Daniel Sabsay, abogado constitucionalista, profesor
titular y director de la carrera de posgrado en Derecho Constitucional de la UBA, participó del
Ciclo de Conferencias organizado por el Rotary Club de Buenos Aires con la coordinación de
Clara Mariño.

El orador comenzó su discurso explicando que la justicia iba a ser el tema central de su
exposición, dado que es el umbral fundamental para el Estado de Derecho. El Poder Judicial es
aquel que controla y aplica éste derecho y cuando no es robusto “se mueve todo el edificio”.
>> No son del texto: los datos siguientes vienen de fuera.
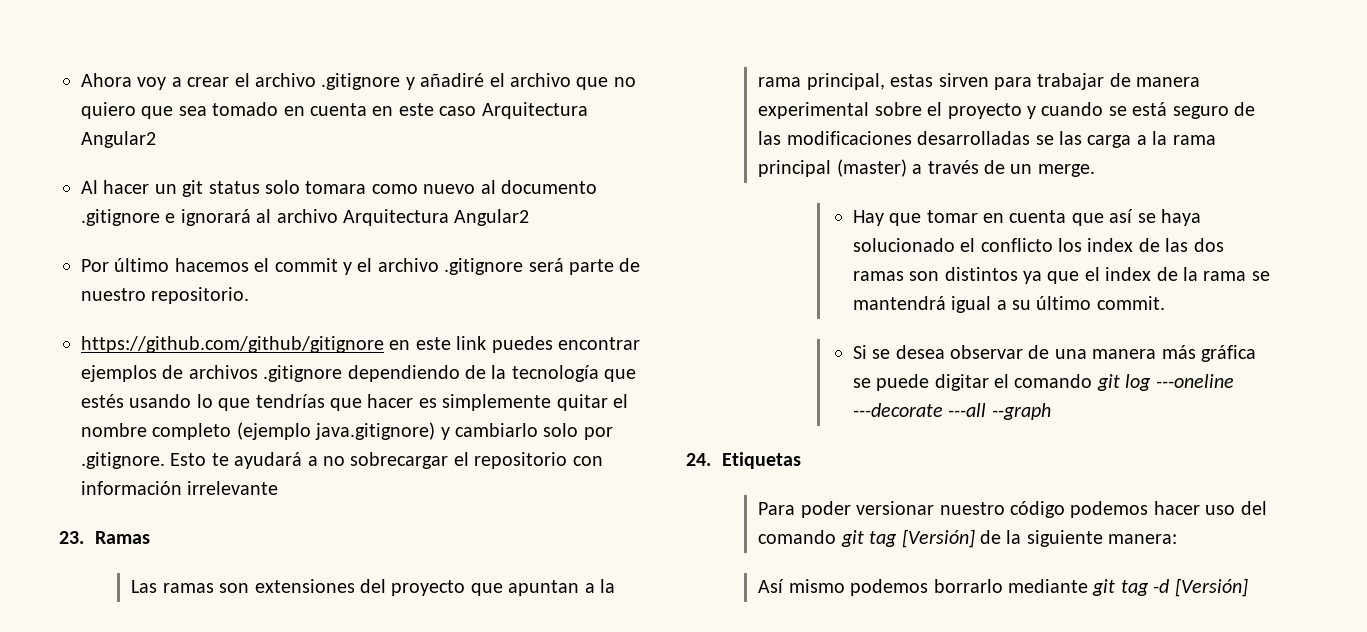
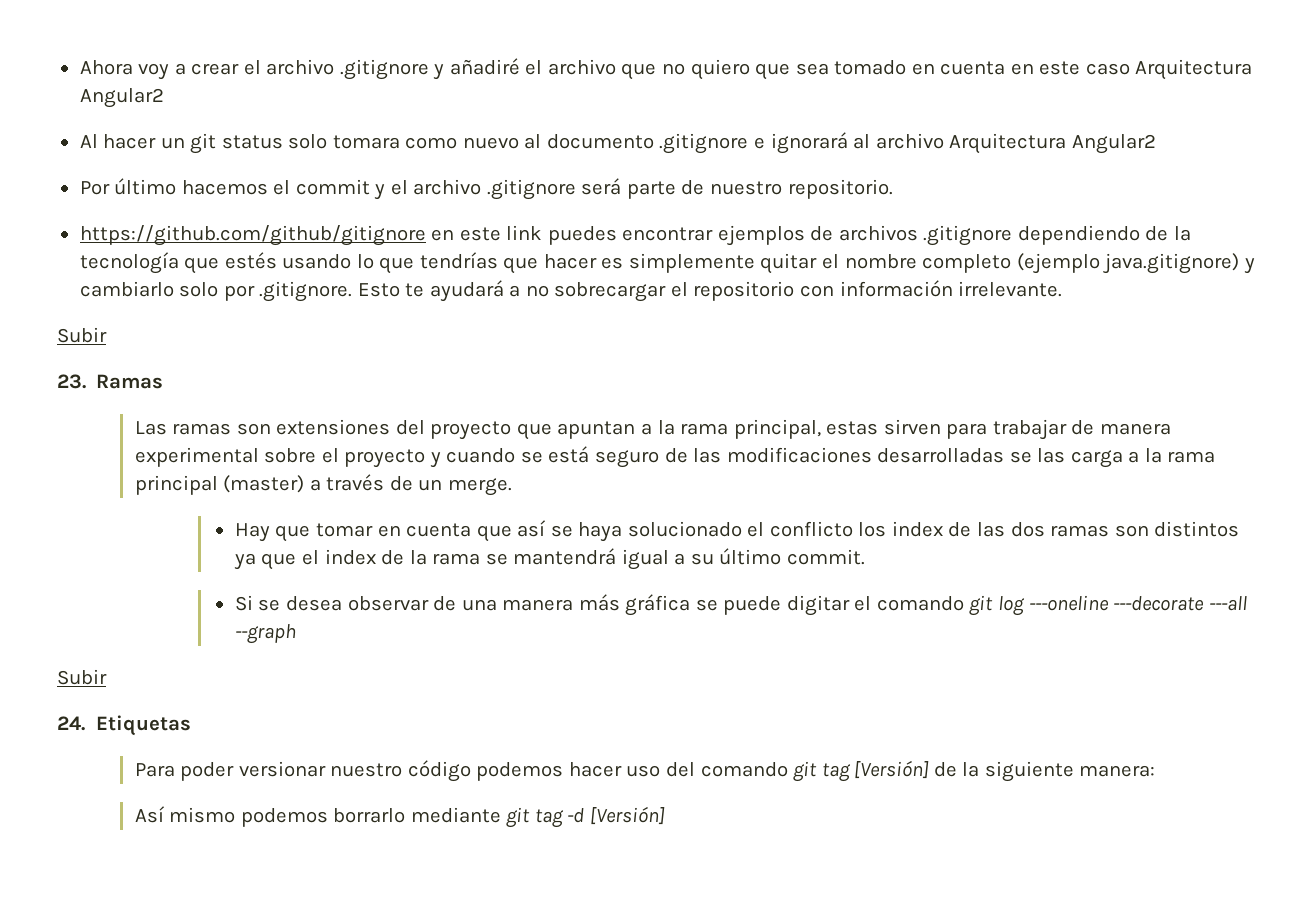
[187,481,279,495] irrelevante -> [958,281,1063,297] [57,327,107,343] irrelevante. // Subir
(1051, 411) none -> [57,669,107,685] // Subir

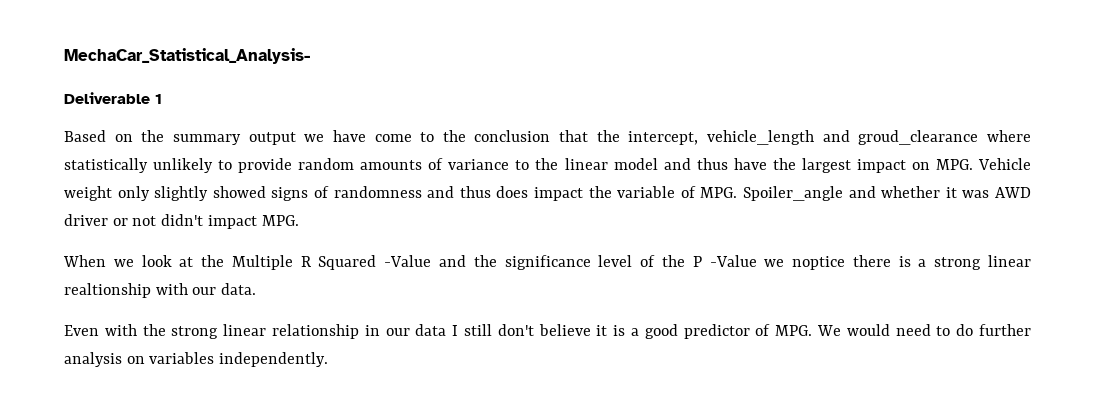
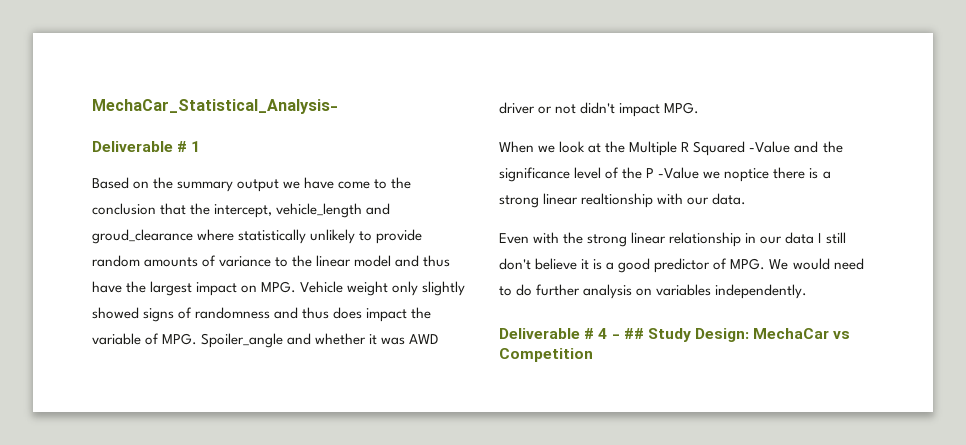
(150, 98) none -> [177,141,188,152] #
(329, 359) none -> [499,328,851,342] [499,348,593,362] // Deliverable # 4 - ## Study Design: MechaCar vs Competition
“En Argentina la justicia tiene asignaciones pendientes”, sentenció. Requiere reformas y serios
cambios culturales.
El abogado hizo énfasis en el Consejo de la Magistratura, órgano fundamental del Poder
Judicial, sobre el cual brindó su opinión sin tapujos: se opone pero considera que es a
respetar. Explicó que es un peldaño antes de la elección de los jueces y que una terna es
elevada al Poder Ejecutivo. Dicha selección la realizan cuatro sectores: el político, los jueces,
abogados y el sector jurídico-técnico, los cuales tienen que estar en equilibrio. Esto no sucede
dado que el sector político tiene siete sobre tres miembros. Lo cual es paradójico ya que la
política ya designa sobre la terna y el Senado presta el acuerdo. Solo es entendible desde la
cultura política institucional.
A su vez resaltó que el molde del CNM fueron los países europeos occidentales pero que fue
deformado. Reveló que por ejemplo los franceses son más técnicos. Hay una escuela de
Magistratura, a la cual es muy difícil ingresar y durante su formación tienen un sueldo público.
Una vez que es necesario reemplazar a un juez, el Primer Ministro no lo elige, sino que es por
mérito.
El CNM define la entrada y salida de los jueces, por lo que quedan atrapados en la buena
voluntad del gobierno de turno. Por este motivo, es que el orador se preguntó de qué nos sirve
con el costo que implica, exponiendo que hay 1000 asesores involucrados que a su vez tienen
un cargo en el Senado y “justamente eso es lo que no queremos”. “Es mejor no tenerlo” y de
tenerlo, es necesario volver a sancionar una ley que modifique sus falencias.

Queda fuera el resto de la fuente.